**** Data records ****

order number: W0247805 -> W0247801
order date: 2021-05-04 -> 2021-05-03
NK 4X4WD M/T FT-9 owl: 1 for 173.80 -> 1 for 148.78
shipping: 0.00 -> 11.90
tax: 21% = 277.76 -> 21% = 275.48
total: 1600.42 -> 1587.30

****
**** Data records ****

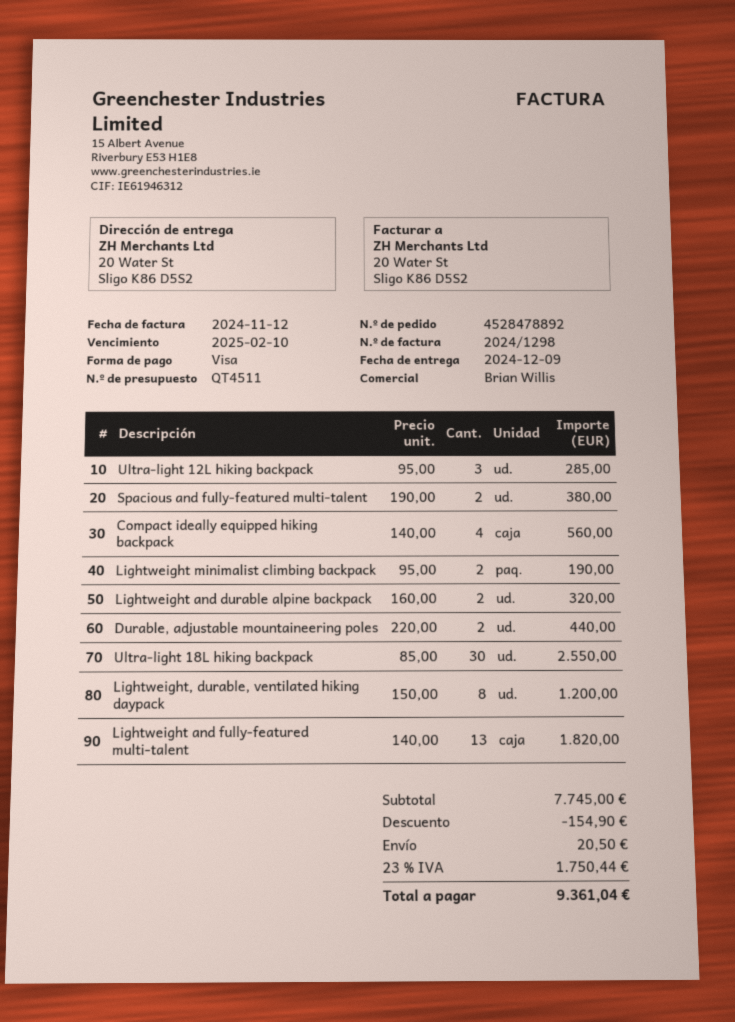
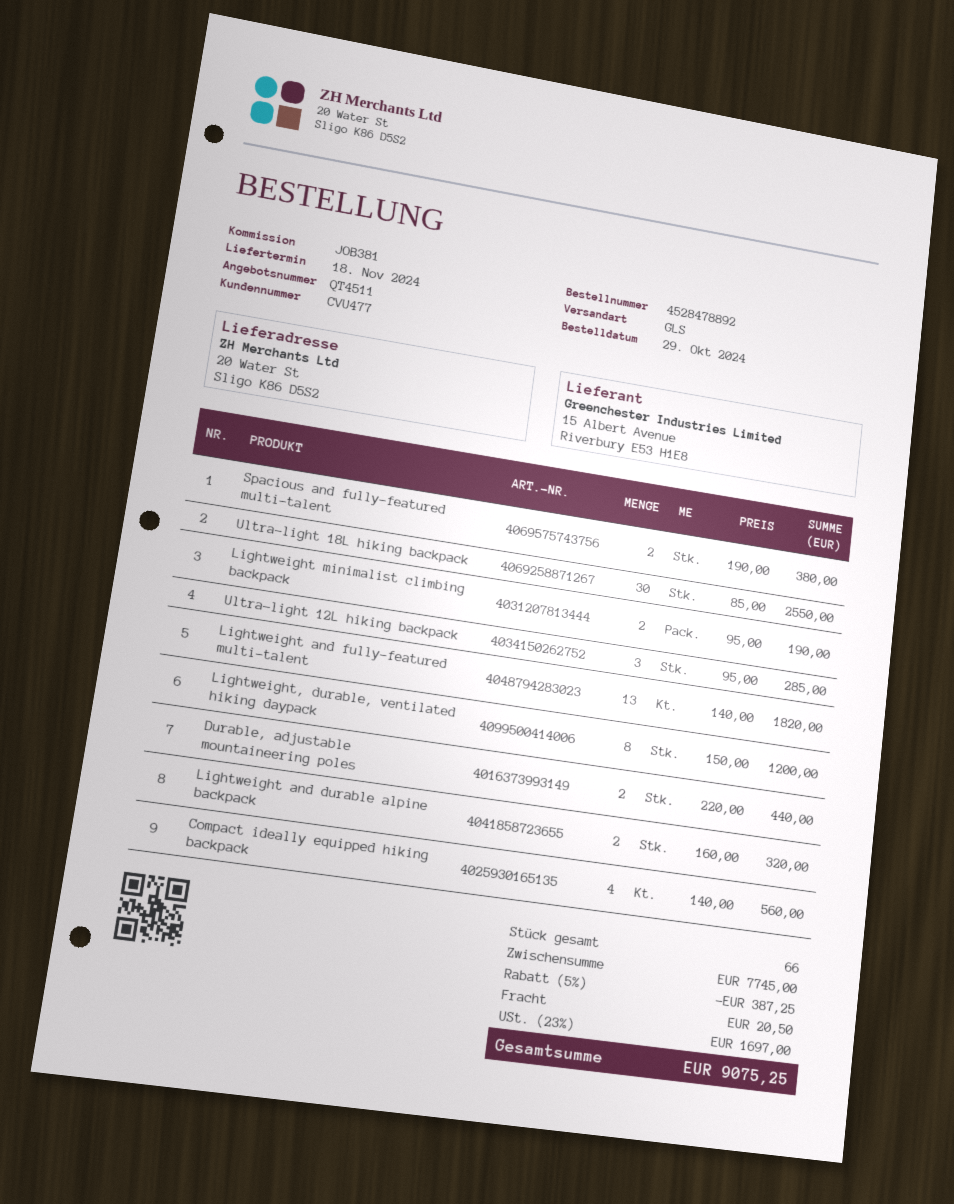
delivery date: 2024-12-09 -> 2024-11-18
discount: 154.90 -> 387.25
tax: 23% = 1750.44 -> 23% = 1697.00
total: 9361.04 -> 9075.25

****

- _Exercise_
Print only what lies in the material above starting at the line with "order date: 2021-05-04 -> 2021-05-03" and ending at the line with "total: 1600.42 -> 1587.30", every line exactly as given.

- _Result_
order date: 2021-05-04 -> 2021-05-03
NK 4X4WD M/T FT-9 owl: 1 for 173.80 -> 1 for 148.78
shipping: 0.00 -> 11.90
tax: 21% = 277.76 -> 21% = 275.48
total: 1600.42 -> 1587.30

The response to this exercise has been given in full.